Left ventricular aneurysm occurs usually after LAD OMI and can produce chronic changes on an EKG that complicates later evaluation for ischemia (in the affected leads). The changes are large QS waves followed by ST elevation. Normally after an OMI without ventricular aneurysm, Q waves can form but there is not persistent ST elevation. This tends to occur in around half of patients with an anterior OMI and very few of those with an inferior OMI. For the definition of persistent ST elevation, one needs to wait 2 weeks after the OMI. The morphology of the ST elevation can be concave or convex; the amplitude of the ST elevation can be amplified by tachycardia. Patients may have TWI in the lateral leads. In the inferior leads, patients tend to have Q waves as opposed to QS waves. Because of this, inferior aneurysm can be more difficult to differentiate from acute ischemia. Lateral aneurysmal changes can also occur and may have similar morphology to inferior aneurysms. It is also important to note that these are different from biphasic or inverted T waves of Wellen's syndrome as the T waves of Wellen's syndrome are preceded by R waves.

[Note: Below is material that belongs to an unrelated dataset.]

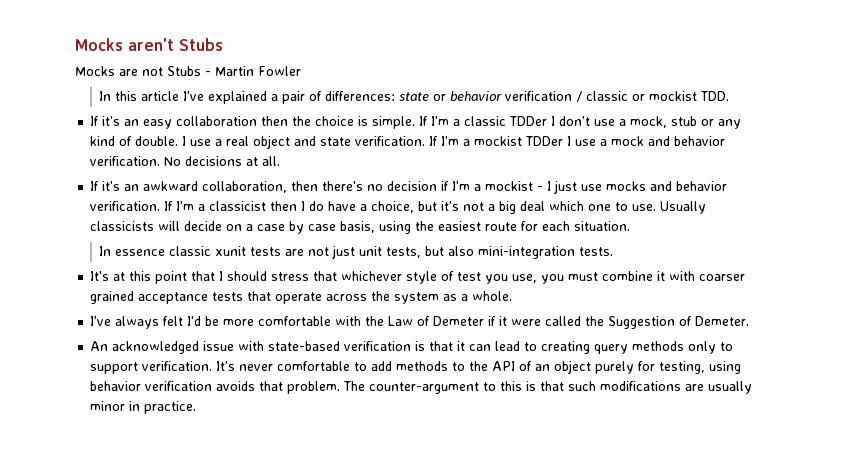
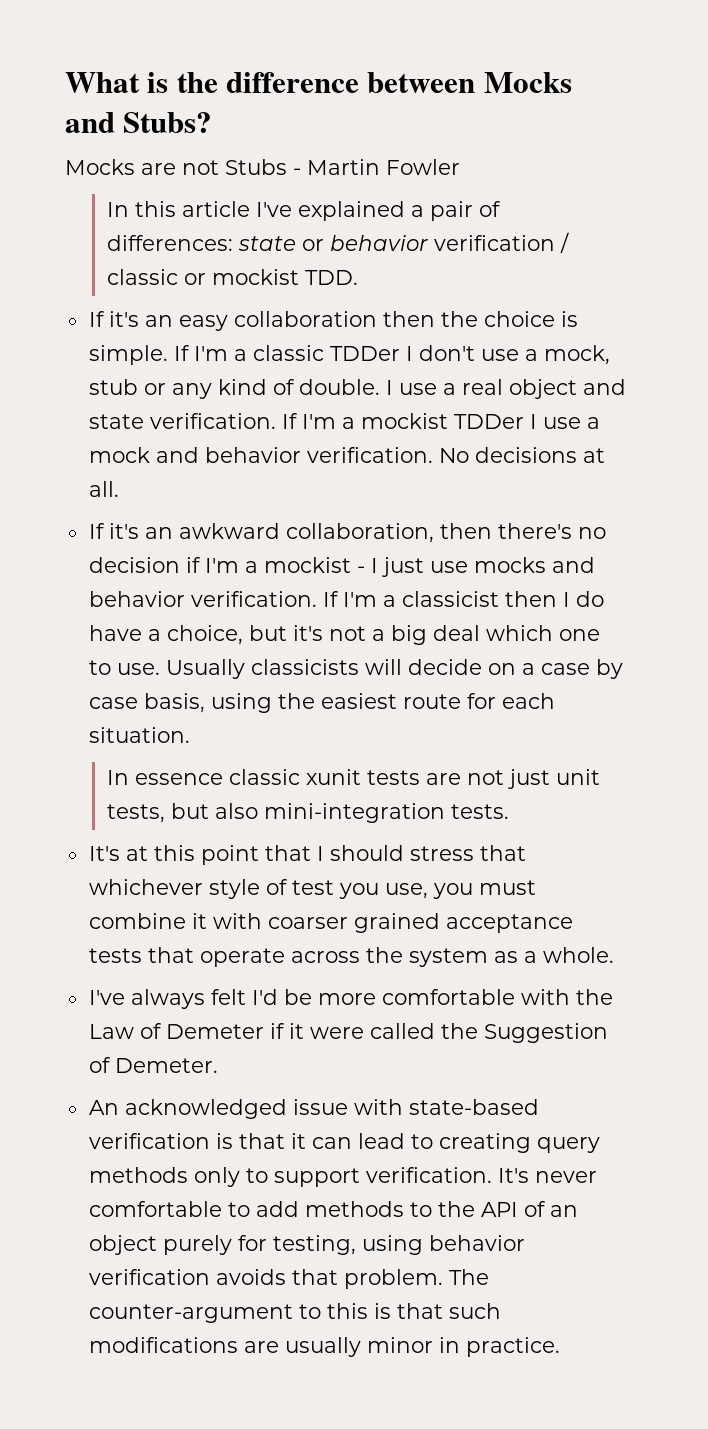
[75,38,223,51] Mocks aren't Stubs -> [65,72,572,93] [65,112,213,133] What is the difference between Mocks and Stubs?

To identify acute ischemia in the setting of LV aneurysmal changes, the best method is to identify changes from prior EKG's that show LV aneurysm. However, this is not always available (especially if the patient presents relatively early after an anterior OMI with recurrent chest pain). Additional factors that favor ischemia include dynamic changes during the ED course and reciprocal ST depressions (aneurysmal ST elevation should not have reciprocal ST depressions). Another factor that has been proposed is to compare the T wave amplitude to the QRS amplitude as LV aneurysmal changes should have smaller T waves. A T wave/QRS ratio>0.36 in any lead V1-V4 favors an anterior OMI with only the positive portion of the T wave being counted (negative portion has not been validated). One can also compare the sum of the T wave amplitudes in these leads with the sum of the QRS amplitudes; a value <0.22 indicates aneurysm. Additionally, inverted anterior T waves may become upright as the initial change (pseudonormalization) without being large in amplitude initially. The main exception to these rules is if a patient has a subacute OMI, as the T wave may begin to come down in the process of inversion (see OMI progression page).
Examples:
Source: LITFL
LV aneurysmal changes with QS waves in V1-V3 with persistent ST elevation and biphasic/inverted T waves. There are also inverted T waves in V4-V5 (with some ST depression in V5) that is common from large prior anterior MI. This EKG does not show evidence of acute ischemia.
Source: Steve Smith's blog
Inferior aneurysmal changes with large Q waves, persistent ST elevation, and biphasic T waves. There is also persistent ST elevation with Q waves in some of the anterolateral leads from aneurysm there.
Source: Steve Smith's blog
LV aneurysmal changes in appearance with QS waves and ST elevation. However, the ratio of T/QRS in V3 is 5/9=0.55 indicative of acute ischemia. This patient had an acute LAD occlusion.
Source: Steve Smith's blog
LV aneurysmal changes. However, this shows LAD occlusion with T/QRS ratio of 0.43 (5/11.5) in V4.